▶ _Data provided_:
*** Block opens ***

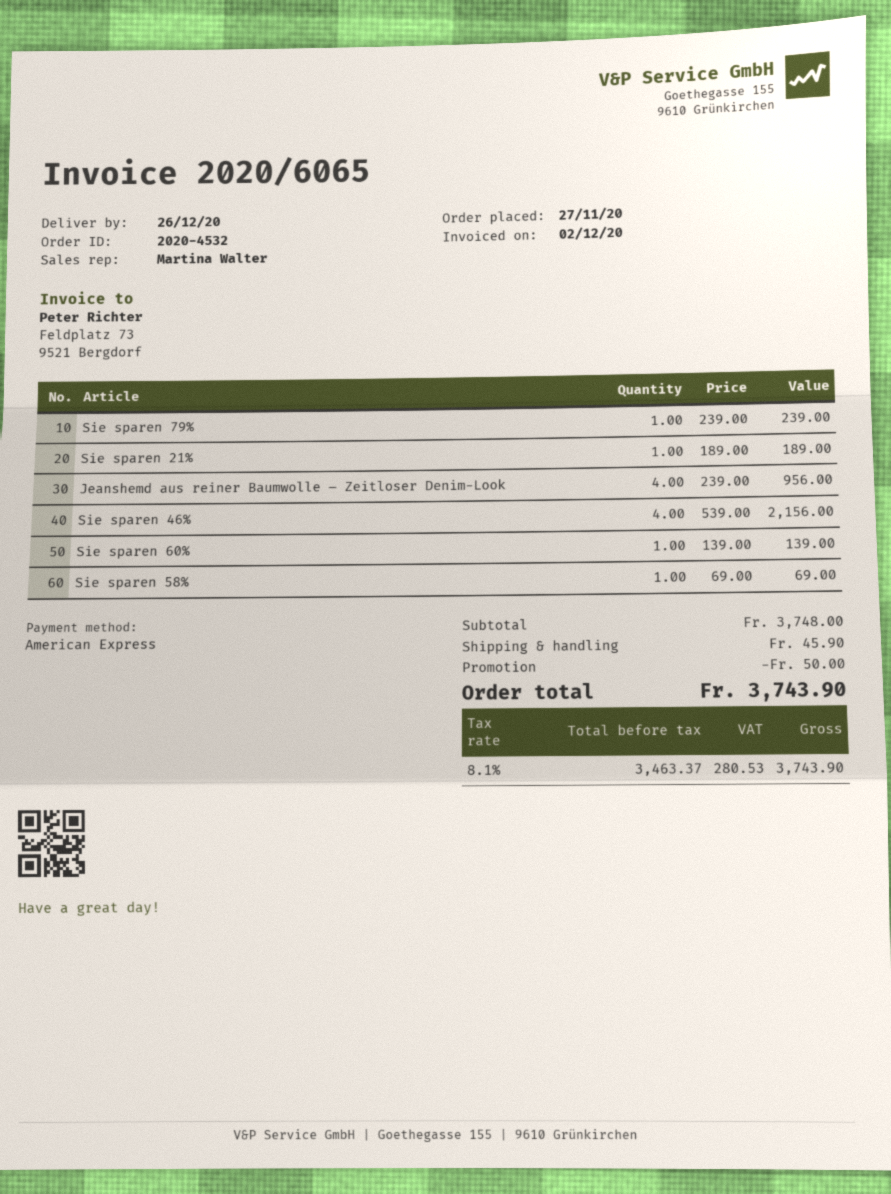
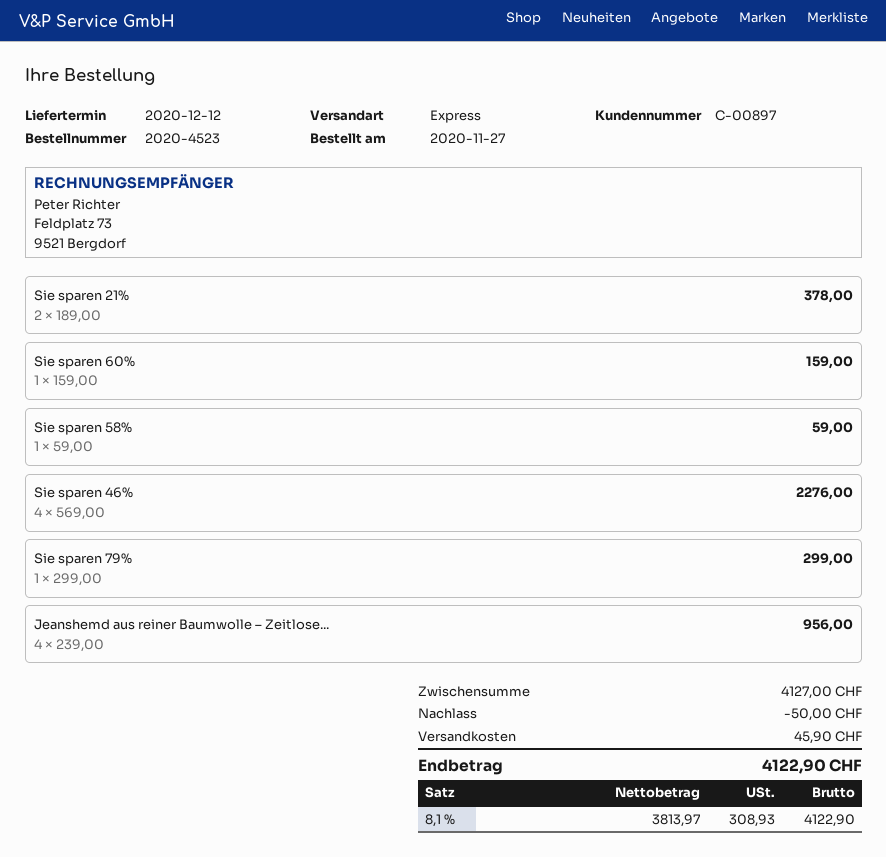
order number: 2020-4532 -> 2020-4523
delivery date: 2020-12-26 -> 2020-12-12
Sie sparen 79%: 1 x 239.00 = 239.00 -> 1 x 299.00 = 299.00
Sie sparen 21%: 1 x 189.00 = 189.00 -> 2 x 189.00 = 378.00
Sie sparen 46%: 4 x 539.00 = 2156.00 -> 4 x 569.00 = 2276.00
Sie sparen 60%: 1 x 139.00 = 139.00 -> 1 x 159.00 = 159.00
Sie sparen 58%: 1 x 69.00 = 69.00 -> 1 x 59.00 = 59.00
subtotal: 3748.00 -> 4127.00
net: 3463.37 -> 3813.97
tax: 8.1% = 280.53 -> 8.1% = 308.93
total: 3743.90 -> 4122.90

*** Block closes ***

▶ _How to complete this task_: Pictures in the records should not appear in your copy, but everything else must be transcribed exactly.

▶ _Solution to this exercise_:
order number: 2020-4532 -> 2020-4523
delivery date: 2020-12-26 -> 2020-12-12
Sie sparen 79%: 1 x 239.00 = 239.00 -> 1 x 299.00 = 299.00
Sie sparen 21%: 1 x 189.00 = 189.00 -> 2 x 189.00 = 378.00
Sie sparen 46%: 4 x 539.00 = 2156.00 -> 4 x 569.00 = 2276.00
Sie sparen 60%: 1 x 139.00 = 139.00 -> 1 x 159.00 = 159.00
Sie sparen 58%: 1 x 69.00 = 69.00 -> 1 x 59.00 = 59.00
subtotal: 3748.00 -> 4127.00
net: 3463.37 -> 3813.97
tax: 8.1% = 280.53 -> 8.1% = 308.93
total: 3743.90 -> 4122.90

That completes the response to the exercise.